In a 2014 article in Astrobiology, Lucas John Mix, a Harvard evolutionary biologist, referred to the metabolic definition of life as Haldane Life after the pioneering physiologist J. B. S. Haldane. The Haldane life definition has its problems. Tornadoes and vorticies like Jupiter’s Great Red Spot use environmental energy to sustain their orderly structure, but aren’t alive. Fire uses energy from its environment to sustain itself and grow, but isn’t alive either.

Despite its shortcomings, astrobiologists have used Haldane definition to devise experiments. The Viking Mars landers made the only attempt so far to directly test for extraterrestrial life, by detecting the supposed metabolic activities of Martian microbes. They assumed that Martian metabolism is chemically similar to its terrestrial counterpart.

One experiment sought to detect the metabolic breakdown of nutrients into simpler molecules to extract their energy. A second aimed to detect oxygen as a waste product of photosynthesis. A third tried to show the manufacture of complex organic molecules out of simpler subunits, which also occurs during photosynthesis. All three experiments seemed to give positive results, but many researchers believe that the detailed findings can be explained without biology, by chemical oxidizing agents in the soil.

Viking Lander
In 1976, two Viking spacecraft landed on Mars. The image is of a model of the Viking lander, along with astronomer and pioneering astrobiologist Carl Sagan. Each lander was equipped with life detection experiments designed to detect life based on its metabolic activities. These activities were assumed to be chemically similar to those of Earthly organisms. The three experiments included: 1) The labeled release experiment, in which radioactively labeled organic nutrients were added to Martian soil. If organisms were present, it was assumed that their metabolism would involve breaking down the nutrients for their energy content and releasing labeled carbon dioxide as a waste product. 2) The gas exchange experiment, in which Martian soil was provided with nutrients and light and monitored for the release of oxygen. On Earth, organisms that capture the energy of sunlight through the process of photosynthesis, like plants and some bacteria, release oxygen as a waste product. 3) The pyrolytic release experiment, in which Martian soil was placed in a chamber with radioactively labeled carbon dioxide. If there were organisms in the soil that photosynthesized like those on Earth, their metabolic processes would take up the gas and use the energy of sunlight to manufacture more complex organic molecules. Radioactive carbon would be given off when those more complex molecules were broken down by heating the sample. All three experiments produced what seemed like positive results. However, most scientists rejected this interpretation because the details of many of the results could be explained by supposing that there were chemical oxidizing agents in the soil instead of life, and because Viking failed to detect organic materials in Martian soil. This interpretation, especially for the labeled release experiment, remains controversial to this day and may need to be revisited based on recent findings.
Credits: NASA/Jet Propulsion Laboratory, Caltech

Some of the Viking results remain controversial to this day. At the time, many researchers felt that the failure to find organic materials in Martian soil ruled out a biological interpretation of the metabolic results. The more recent finding that Martian soil actually does contain organic molecules that might have been destroyed by perchlorates during the Viking analysis, and that liquid water was once abundant on the surface of Mars lend new plausibility to the claim that Viking may have actually succeeded in detecting life. By themselves, though, the Viking results didn’t prove that life exists on Mars nor rule it out.

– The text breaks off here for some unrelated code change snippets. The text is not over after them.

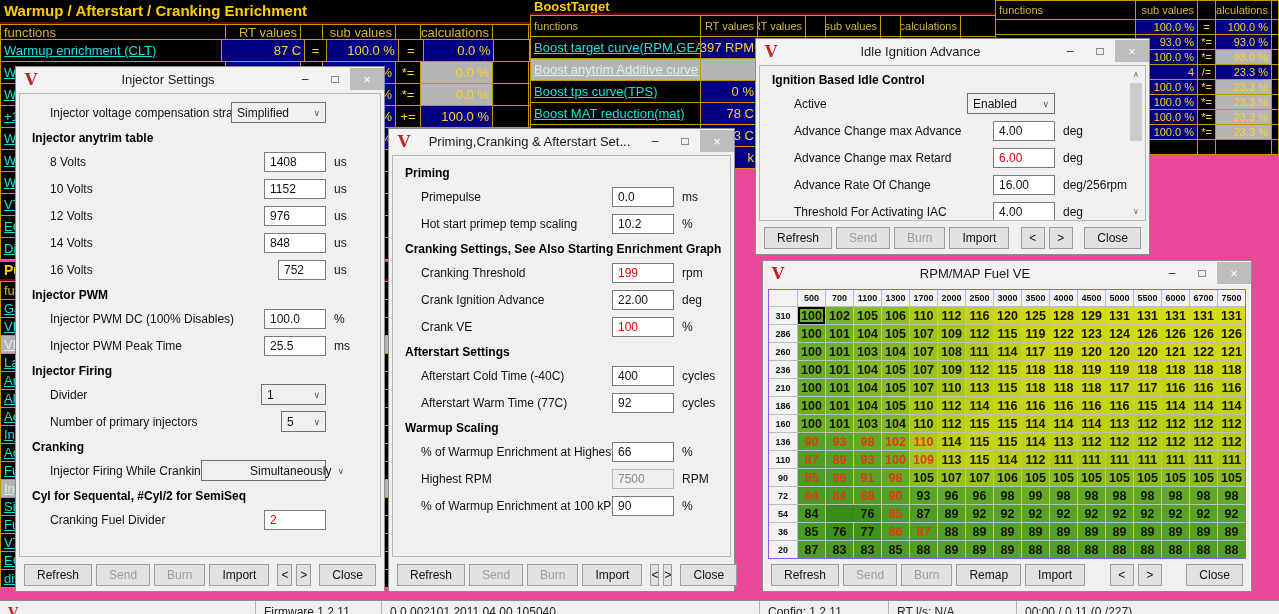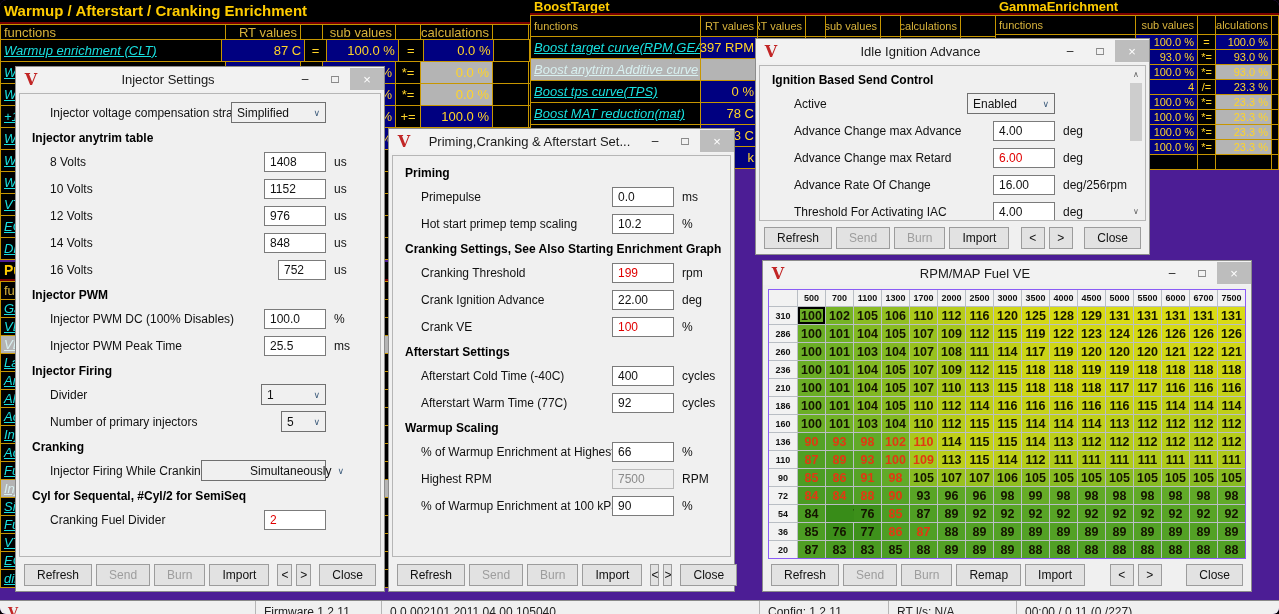--- a/index.html
+++ b/index.html
@@ -1,32 +1,32 @@
 <!DOCTYPE html>
 <html><head>
 <meta charset="utf-8">
 <style>
   html,body{margin:0;padding:0;background:#000;}
-  #root{position:relative;width:1279px;height:614px;overflow:hidden;background:#4c1d95;
-        font-family:"Liberation Sans","DejaVu Sans",sans-serif;border-radius:6px;}
+  #root{position:relative;width:1279px;height:614px;overflow:hidden;background:#ec4899;
+        font-family:"Liberation Sans","DejaVu Sans",sans-serif;}
 
   
   .bgwin{position:absolute;background:#000;}
   .bgtitle{color:#ffcc00;font-weight:bold;font-size:15px;line-height:22px;padding:0 4px;
            border-bottom:2px solid #7a0000;white-space:nowrap;overflow:hidden;}
   .bgtitle.small{font-size:13px;line-height:13px;height:13px;}
   .bgrow{display:flex;border-bottom:1px solid #c79600;}
   .bgtable{border-top:1px solid #c79600;border-left:1px solid #c79600;}
   .bgc{border-right:1px solid #c79600;overflow:hidden;white-space:nowrap;
        display:flex;align-items:center;font-size:13px;padding:0 3px;box-sizing:border-box;}
   .bgc.sm{font-size:11px;}
   .hd{color:#d8b33c;}
   .left{justify-content:flex-start;}
   .right{justify-content:flex-end;text-align:right;}
-  .fn{color:#18e0e0;text-decoration:underline;justify-content:flex-start;font-style:italic;}
+  .fn{color:#18e0e0;text-decoration:underline;justify-content:flex-start;}
   .val{background:#000080;color:#ffd428;justify-content:flex-end;}
   .valgray{background:#b4b4b4;color:#ffd428;justify-content:flex-end;}
   .op{color:#ffd428;justify-content:center;padding:0 1px;}
   .rowgray{background:#b4b4b4;}
   .rowgray.fn{color:#d8f0f0;}
 
   
   .win{position:absolute;background:#f0f0f0;border:1px solid #8c8c8c;box-sizing:border-box;}
   .titlebar{height:24px;display:flex;align-items:center;background:#f2f2f2;}
   .logo{color:#c22626;font-weight:bold;font-family:"DejaVu Serif",serif;font-size:16px;
@@ -316,21 +316,20 @@
           <div class="bgc " style="width: 20px;"></div>
           <div class="bgc " style="width: 55px;"></div>
           <div class="bgc " style="width: 20px;"></div>
           <div class="bgc " style="width: 60px;"></div>
           <div class="bgc " style="width: 36px;"></div>
         </div>
       </div>
   </div>
 
   <div class="bgwin" style="left:995px;top:0;width:284px;">
-    <div class="bgtitle small">GammaEnrichment</div>
     <div id="gamma-table" class="bgtable">
         <div class="bgrow" style="height: 18px;">
           <div class="bgc hd left sm" style="width: 140px;">functions</div>
           <div class="bgc hd right sm" style="width: 62px;">sub values</div>
           <div class="bgc " style="width: 18px;"></div>
           <div class="bgc hd right sm" style="width: 56px;">calculations</div>
           <div class="bgc " style="width: 4px;"></div>
         </div>
         <div class="bgrow" style="height: 14px;">
           <div class="bgc " style="width: 140px;"></div>
@@ -582,21 +581,21 @@
       <span class="ctrl">–</span>
       <span class="ctrl">□</span>
       <span class="ctrl closebtn">×</span>
     </div>
     <div class="content" id="idle-content" style="bottom:33px;padding-top:2px;">
       <div class="sbar">
         <span class="sarrow" style="top:0;">∧</span>
         <div class="sthumb" style="top:16px;height:58px;"></div>
         <span class="sarrow" style="bottom:0;">∨</span>
       </div>
-    <div class="fsection">Ignition Based Send Control</div>
+    <div class="fsection">Ignition Based Idle Control</div>
         <div class="frow" style="padding-left: 34px;">
           <span class="flabel">Active</span>
           <div class="fdd" style="width: 88px;">
             <span>Enabled</span>
             <span class="chev">∨</span>
           </div>
           <span class="funit" style="width: 84px;"></span>
         </div>
         <div class="frow" style="padding-left: 34px;">
           <span class="flabel">Advance Change max Advance</span>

The metabolic activities of life may also leave their mark on the composition of planetary atmospheres. In 2003, the European Mars Express spacecraft detected traces of methane in the Martian atmosphere. In December 2014, a team of NASA scientists reported that the Curiosity Mars rover had confirmed this finding by detected atmospheric methane from the Martian surface.

Most of the methane in Earth’s atmosphere is released by living organisms or their remains. Subterranean bacterial ecosystems that use chemosynthesis as a source of energy are common, and they produce methane as a metabolic waste product. Unfortunately, there are also non-biological geochemical processes that can produce methane. So, once more, Martian methane is frustratingly ambiguous as a sign of life.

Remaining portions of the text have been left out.